A detailed study of the dispersion, rheological and adsorption behaviors between multi-walled carbon nanotubes (MWNTs) and sodium carboxymethylcellulose (CMC) at different metal ions solutions were presented. The experimental results suggested that the chelation between metal ions and CMC governed the adsorption amount and adsorption conformation of CMC onto MWNTs, which had a great influence on the dispersion stability of MWNTs slurries. The MWNTs slurry with Fe2+ had smaller average size, lower viscosity and better stability, which led the slurry to evolving from shear-thinning fluid.
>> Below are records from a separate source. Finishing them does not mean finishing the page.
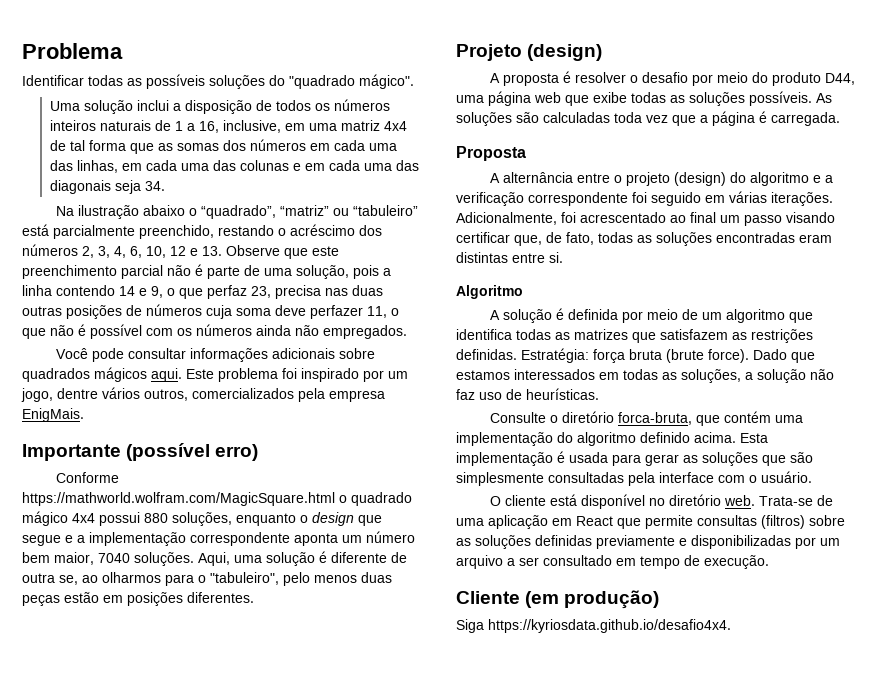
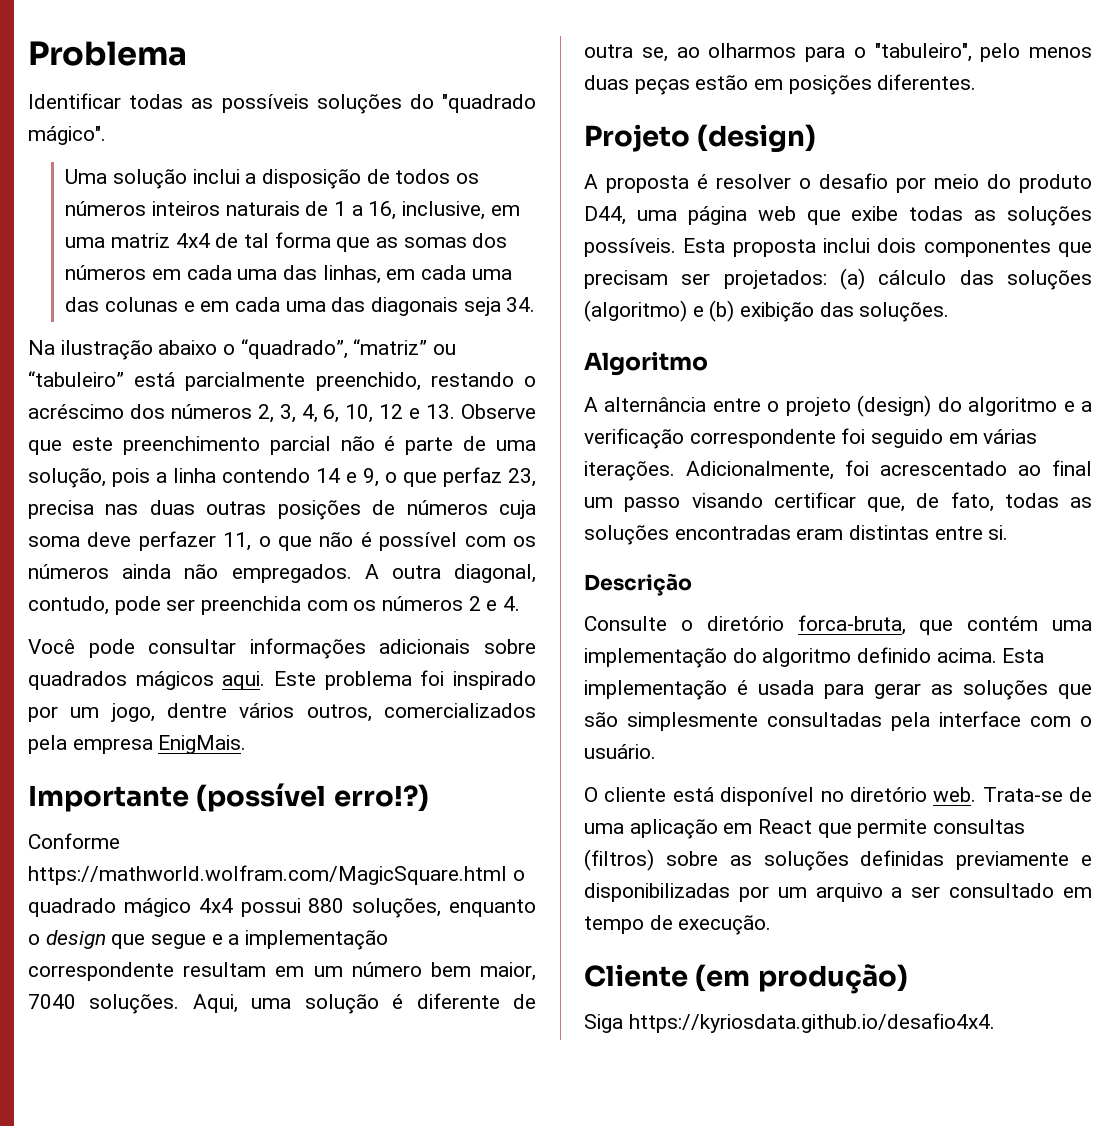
(407, 332) none -> [364,564,536,583] [28,596,521,615] A outra diagonal, contudo, pode ser preenchida com os números 2 e 4.
[215,444,259,461] erro) -> [333,784,429,812] erro!?)
[294,533,338,546] aponta -> [183,962,305,977] resultam em
[816,93,832,103] [456,111,840,126] [456,146,526,161] As soluções são calculadas toda vez que a página é carregada. // Proposta -> [683,238,1092,257] [584,268,1092,290] [584,300,950,322] [584,351,708,376] Esta proposta inclui dois componentes que precisam ser projetados: (a) cálculo das soluções (algoritmo) e (b) exibição das soluções. // Algoritmo
[456,285,523,299] [489,308,813,323] [456,329,813,343] [456,348,815,363] [456,369,834,383] [456,388,599,400] Algoritmo // A solução é definida por meio de um algoritmo que identifica todas as matrizes que satisfazem as restrições definidas. Estratégia: força bruta (brute force). Dado que estamos interessados em todas as soluções, a solução não faz uso de heurísticas. -> [584,573,692,596] Descrição

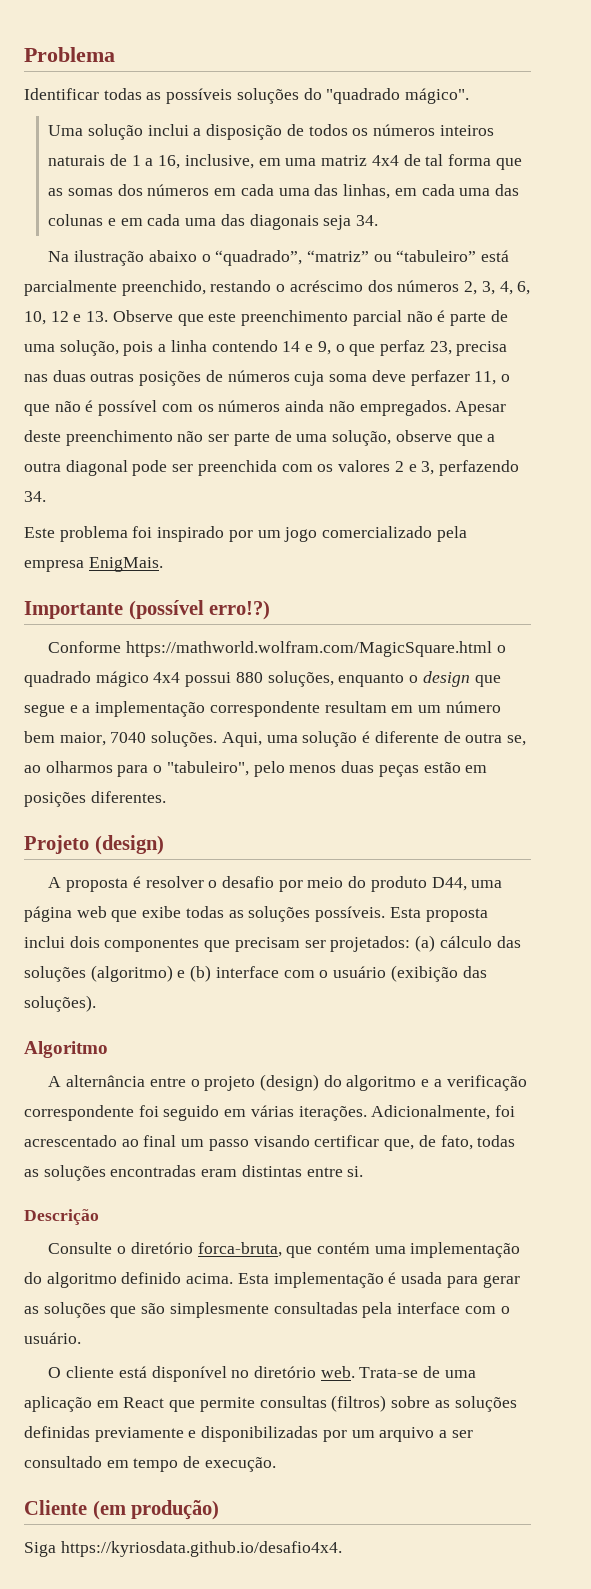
[364,564,536,583] [28,596,109,615] A outra diagonal, contudo, -> [455,401,507,416] [24,430,496,446] [24,460,128,476] Apesar deste preenchimento não ser parte de uma solução, observe que a outra diagonal
[382,596,464,611] números -> [338,460,391,472] valores
[503,596,521,611] [28,638,536,659] [28,671,266,690] 4. // Você pode consultar informações adicionais sobre quadrados mágicos aqui. -> [421,460,519,476] [24,491,46,502] 3, perfazendo 34. //
[110,703,536,722] jogo, dentre vários outros, comercializados -> [284,526,433,542] jogo comercializado
[740,302,950,322] exibição das soluções. -> [215,965,487,982] [24,995,96,1012] interface com o usuário (exibição das soluções).

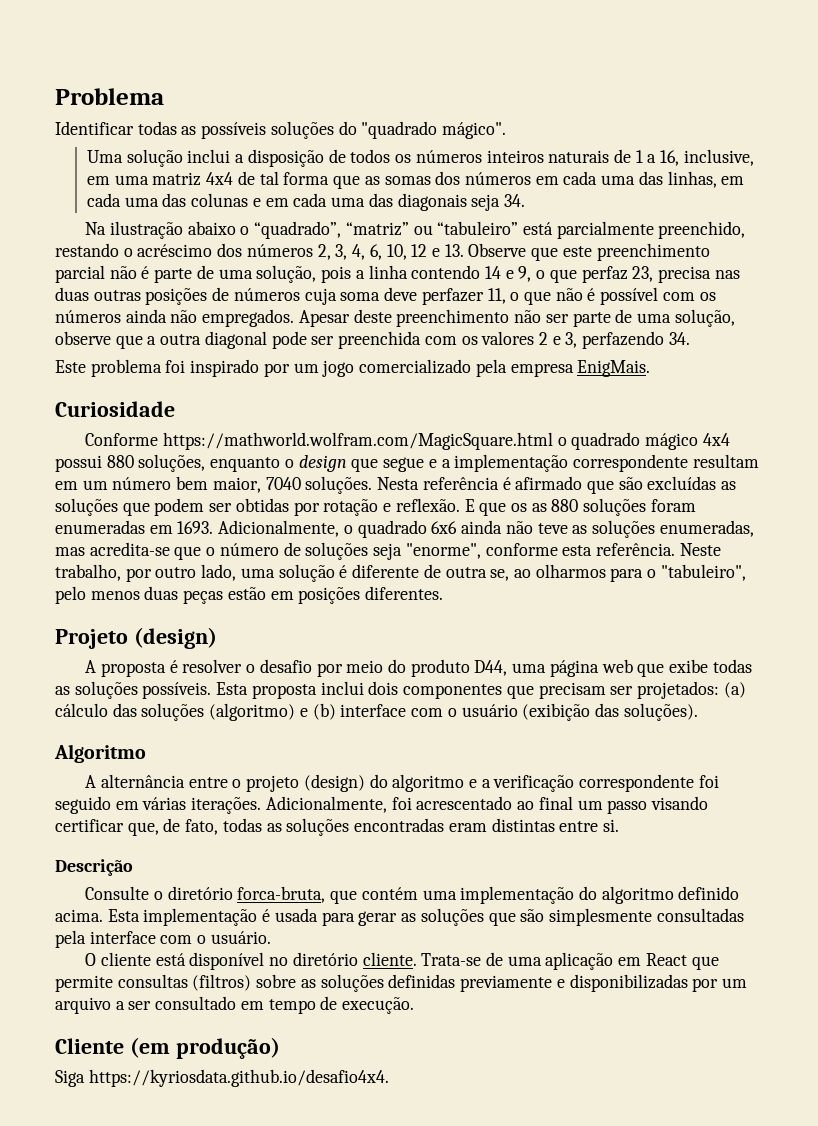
[24,600,271,620] Importante (possível erro!?) -> [55,401,175,417] Curiosidade
[221,732,262,747] Aqui, -> [377,476,737,494] [55,498,696,516] [55,520,754,538] [55,542,721,560] [55,564,237,582] Nesta referência é afirmado que são excluídas as soluções que podem ser obtidas por rotação e reflexão. E que os as 880 soluções foram enumeradas em 1693. Adicionalmente, o quadrado 6x6 ainda não teve as soluções enumeradas, mas acredita-se que o número de soluções seja "enorme", conforme esta referência. Neste trabalho, por outro lado,
[320,1366,355,1378] web. -> [362,952,417,966] cliente.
It can be seen form UV adsorption experiment that the chelation between Fe3+ and CMC was stronger than that of other divalent ion. And the chelation increased with the increase of the radius of the divalent ion. Raman and Thermo-gravimetry (TGA) results showed that the adsorption amount of Fe3+ was lower, which provided a lower electrostatic repulsive force. In the slurry with divalent ions, adsorption amount of CMC onto MWNTs were higher in the order of Ni2+, Co2+ and Fe2+, providing higher repulsive force, larger zeta potential on MWNTs surface. That’s the reason why Fe2+ had better dispersion stability. The microstructures were measured by TEM. It was found that uniform CMC adsorption layers were formed on the surface of MWNTs with divalent ions. However, for the MWNTs with Fe3+, MWNTs were wrapped by CMC agglomerates, resulting in poor dispersion stability.